第55回日本小児循環器学会総会・学術集会

講演情報

ポスターセッション

染色体異常・遺伝子異常

ポスターセッション47(II-P47)
染色体異常・遺伝子異常 3

2019年6月28日(金) 17:30 〜 18:30 ポスター会場 (大ホールB)

座長:前田 潤(東京都立小児総合医療センター 循環器科)

[II-P47-05] 大動脈縮窄症を合併した13トリソミーモザイクの一例

森 琢磨1, 飯島 正紀1, 森田 紀代造2, 宇野 吉雅2, 篠原 玄2, 野村 耕司3, 安藤 達也1 (1.東京慈恵会医科大学 小児科学講座, 2.東京慈恵会医科大学 心臓外科, 3.埼玉県立小児医療センター 心臓血管外科)

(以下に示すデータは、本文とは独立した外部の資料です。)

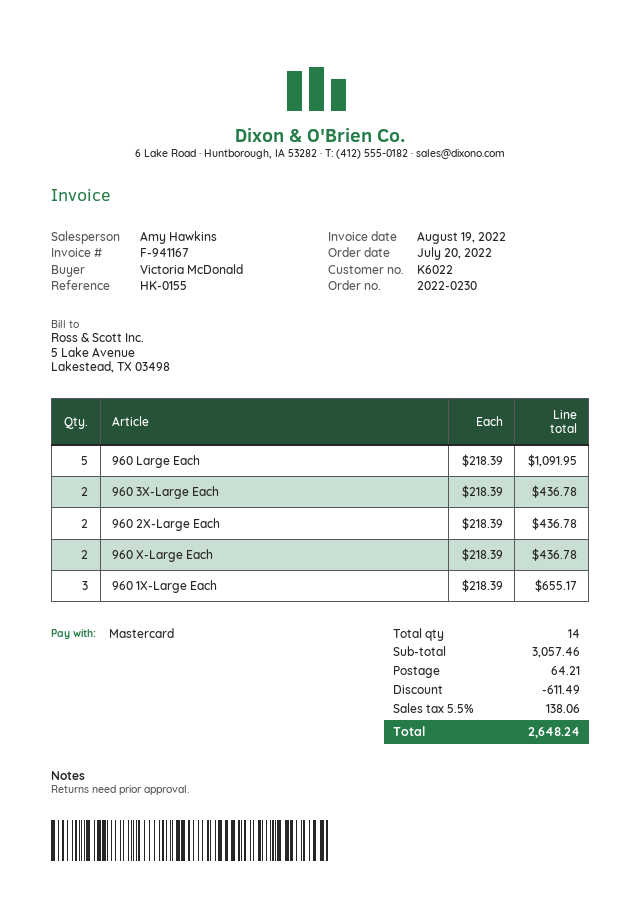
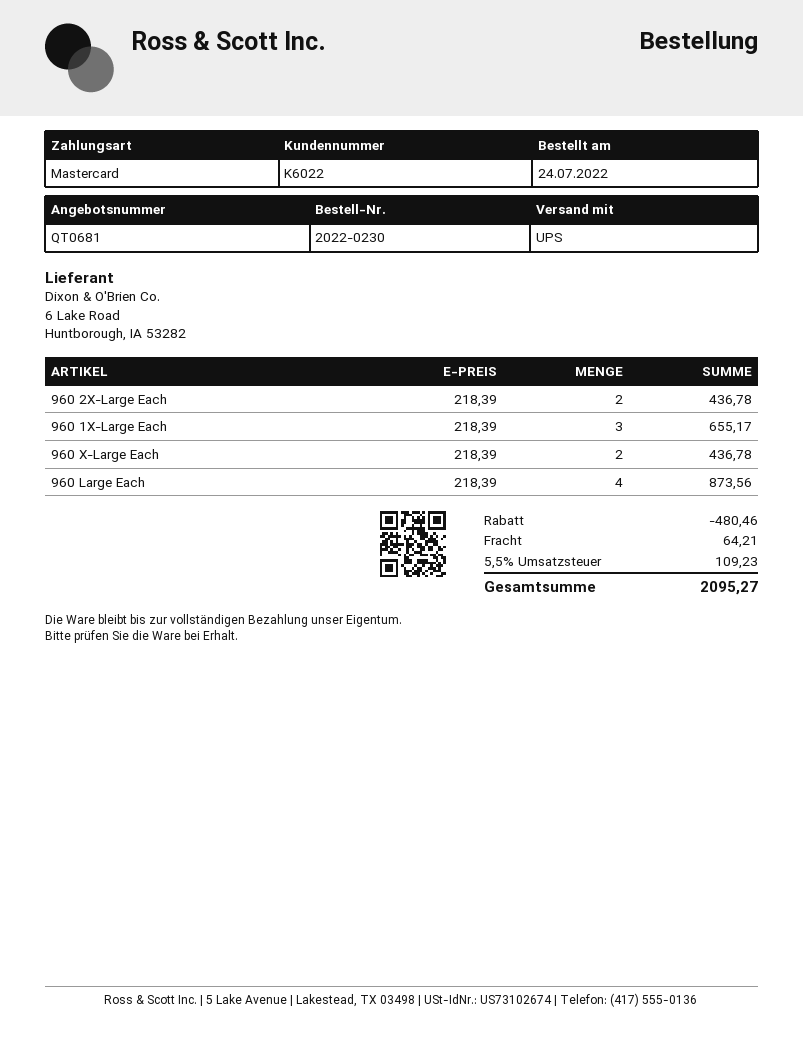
order date: 2022-07-20 -> 2022-07-24
960 Large Each: 5 x 218.39 = 1091.95 -> 4 x 218.39 = 873.56
960 3X-Large Each: 2 x 218.39 = 436.78 -> none
discount: 611.49 -> 480.46
tax: 5.5% = 138.06 -> 5.5% = 109.23
total: 2648.24 -> 2095.27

キーワード:13トリソミーモザイク, 大動脈縮窄症, 大動脈弓再建術

【背景】13トリソミーモザイクは非常に稀な染色体異常である(13トリソミー症候群の5%程度の頻度とされる)。症例報告は散見されるが、大動脈縮窄症を合併したという過去の報告はない。今回、我々は大動脈縮窄症を合併した13トリソミーモザイクの一例を経験し、大動脈弓再建術を施行したので報告する。【症例】前医にて在胎36週0日、2100g、Apgar score 8/9点、帝王切開で出生し、出生後の心臓超音波検査にて大動脈縮窄症が疑われ、当院へ紹介入院となった。当院にて大動脈縮窄症、心房中隔欠損、左上大静脈遺残と診断した。また、特異的顔貌より13トリソミー症候群を疑い、日齢0に染色体検査(G分染法)を実施し、日齢7に13トリソミーモザイク(47,XX,+13[2/50]/46,XX[48/50])と診断した。日齢10に大動脈弓再建術/動脈管結紮術を施行したが、再建部狭窄を認め、日齢52に大動脈弓再々建術を施行した。術後経過は良好であり、日齢116に退院とした。術後5ヵ月時に施行した心臓カテーテル検査では、再建部圧較差 1mmHgと良好な経過であった。【考察】Griffithらは、13トリソミーモザイクの73.9%(17例/23例)に先天性心疾患(PDA、ASD、VSD、TOF)を合併すると報告している。Griffithらの報告を含め、大動脈縮窄症を合併した症例報告はなく、治療成績も不明であった。しかし、年長児の症例報告も散見されることから、生命予後が不良ではないと判断し、大動脈弓再建術を施行したが良好な経過を得た。【結語】過去に報告例のない、13トリソミーモザイクに大動脈縮窄症を合併した非常に稀有な一例を経験した。